Okay, those are some basic ones, but why not step it up? Add some blood! Lots of blood! Also, make sure to use some of these words at least three times in the story…
Alright, we’ve got some scary shit going on, but if the main character ran away now, the pasta would stop half-way, right? Let’s choose an excuse for them to stay around.
>”I thought it was just a glitch”
>”I thought it was just a glitch”
>”I thought it was just a glitch”
Just kidding. You get no choice on this one. Trust me, this is for the better.
Alright, now just fill in the rest of the story using more glitches (as always, consider adding more blood and hyper-realism to your story), until WHAM! Something really scary happens! This can be anything – hell, it doesn’t have to be scary. Just as long as your main character responds fittingly. Or, alternatively, not-so-fittingly.
How will your protagonist respond to the sheer creepiness? How will this story meet its conclusion?
>Throw their console out – Destroy their DS! Pulverise their Playstation! Erm, throw a TV out the window? Whatever. It works.
>AND THEN THE PROTAG DIED – Dead things are creepy. People dying are creepy. Why not kill off the protagonist? I’m sure that, with the large amount of characterization we gave them earlier, it will really shock the readers. Honest.

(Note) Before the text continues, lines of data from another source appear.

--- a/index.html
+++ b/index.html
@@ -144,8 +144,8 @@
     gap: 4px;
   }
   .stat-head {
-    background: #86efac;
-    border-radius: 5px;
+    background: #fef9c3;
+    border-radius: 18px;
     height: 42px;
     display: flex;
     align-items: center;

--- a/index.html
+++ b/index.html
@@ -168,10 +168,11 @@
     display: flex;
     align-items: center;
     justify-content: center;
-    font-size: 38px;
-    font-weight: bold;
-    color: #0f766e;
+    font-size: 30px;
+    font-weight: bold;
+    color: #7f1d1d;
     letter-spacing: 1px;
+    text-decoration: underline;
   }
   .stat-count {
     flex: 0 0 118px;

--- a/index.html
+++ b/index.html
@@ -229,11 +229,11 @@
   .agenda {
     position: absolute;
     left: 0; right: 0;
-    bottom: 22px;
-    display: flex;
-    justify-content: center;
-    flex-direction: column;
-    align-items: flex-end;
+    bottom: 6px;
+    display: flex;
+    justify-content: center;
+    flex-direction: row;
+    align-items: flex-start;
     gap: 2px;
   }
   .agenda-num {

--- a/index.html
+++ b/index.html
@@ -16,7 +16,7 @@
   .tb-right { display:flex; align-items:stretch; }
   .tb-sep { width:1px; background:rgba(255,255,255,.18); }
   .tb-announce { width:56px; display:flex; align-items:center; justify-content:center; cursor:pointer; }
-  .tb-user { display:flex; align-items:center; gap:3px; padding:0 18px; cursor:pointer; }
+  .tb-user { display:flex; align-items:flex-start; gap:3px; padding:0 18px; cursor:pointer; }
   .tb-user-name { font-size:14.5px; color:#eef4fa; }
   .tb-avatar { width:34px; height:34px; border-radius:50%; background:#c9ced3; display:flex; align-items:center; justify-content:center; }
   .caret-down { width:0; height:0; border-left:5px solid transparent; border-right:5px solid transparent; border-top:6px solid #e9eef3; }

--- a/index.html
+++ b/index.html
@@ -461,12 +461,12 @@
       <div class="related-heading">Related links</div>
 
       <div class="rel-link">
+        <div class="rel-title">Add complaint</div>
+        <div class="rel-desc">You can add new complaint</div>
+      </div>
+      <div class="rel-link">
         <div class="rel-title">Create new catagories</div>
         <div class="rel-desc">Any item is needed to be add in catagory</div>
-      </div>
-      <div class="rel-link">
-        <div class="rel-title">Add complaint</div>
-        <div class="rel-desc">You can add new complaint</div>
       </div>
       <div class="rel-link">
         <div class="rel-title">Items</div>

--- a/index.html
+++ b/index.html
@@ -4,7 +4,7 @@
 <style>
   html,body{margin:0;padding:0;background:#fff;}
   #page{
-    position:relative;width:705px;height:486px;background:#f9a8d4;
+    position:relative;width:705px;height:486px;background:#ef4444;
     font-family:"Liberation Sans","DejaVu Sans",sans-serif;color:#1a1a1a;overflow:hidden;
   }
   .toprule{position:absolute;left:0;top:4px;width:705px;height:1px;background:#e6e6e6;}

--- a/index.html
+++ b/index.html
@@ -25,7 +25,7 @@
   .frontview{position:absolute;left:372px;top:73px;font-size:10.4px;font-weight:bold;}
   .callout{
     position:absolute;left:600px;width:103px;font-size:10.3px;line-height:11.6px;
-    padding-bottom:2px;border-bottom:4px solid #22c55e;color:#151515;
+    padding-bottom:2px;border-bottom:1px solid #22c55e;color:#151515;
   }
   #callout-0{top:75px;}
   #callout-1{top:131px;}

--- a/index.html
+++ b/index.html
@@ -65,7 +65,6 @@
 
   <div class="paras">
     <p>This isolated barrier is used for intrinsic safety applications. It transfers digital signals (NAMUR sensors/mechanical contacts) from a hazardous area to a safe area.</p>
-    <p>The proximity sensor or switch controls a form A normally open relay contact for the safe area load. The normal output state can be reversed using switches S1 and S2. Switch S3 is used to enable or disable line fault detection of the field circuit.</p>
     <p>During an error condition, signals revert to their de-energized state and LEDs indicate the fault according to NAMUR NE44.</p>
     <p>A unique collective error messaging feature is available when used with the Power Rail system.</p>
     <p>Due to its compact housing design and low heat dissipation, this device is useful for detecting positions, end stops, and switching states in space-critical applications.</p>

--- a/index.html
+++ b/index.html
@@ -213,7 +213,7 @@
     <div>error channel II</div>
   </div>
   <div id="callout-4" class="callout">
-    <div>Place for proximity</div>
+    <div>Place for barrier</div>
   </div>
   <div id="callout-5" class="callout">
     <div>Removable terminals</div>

>YOU’RE NEXT – Did you know that all creepypasta readers have a constant fear that there’s a monster behind them? Use this to your advantage? Everyone’s terrified of walls!
Alright, now we have the main story and –
Did you think that was finished?
Oh no, this is the fun part. Now we add some… er… personality to your story. And by ‘personality’, I mean ‘bad writing skills’. I mean, let’s face it, nobody really misses punctuation. I sure don’t.
Choose one of the following typing quirks – I mean, writing styles.
>capital letters. get rid of all your capital letters. no-one likes them at all. too old fashioned.
>WHY NOT HAVE LOTS OF CAPITAL LETTERS? BE NEW AND DANGEROUS. MAKE YOUR ENTIR STORY CAPITAL LETTERS. (Obviously, don’t use this one with the previous one.)
>Make Every Capital Letter Refined And Pronounced. This Makes You Seem Posh And Smart.
And at least one of these. You can have more, if you want to be EXTREME.
>Motherfucker, let’s get some fucking swears up in here. Swears are bitchin’ as shit. It makes you sound fuckin’ hip and cool. Fuck yeah.
>No punctuation ever at all because seriously having things just constantly flow is so much easier and better in every way wow
>Waht if you where unabel to spel things right? Sonds fun!
Congratulations! If you’re reading this, you’ve most likely just finished writing your first video game pasta! Now just publish your beautiful (read: horrendous) story (read: crap heap), and watch it get thousands of upvotes (read: downvotes) like it deserves! Good luck!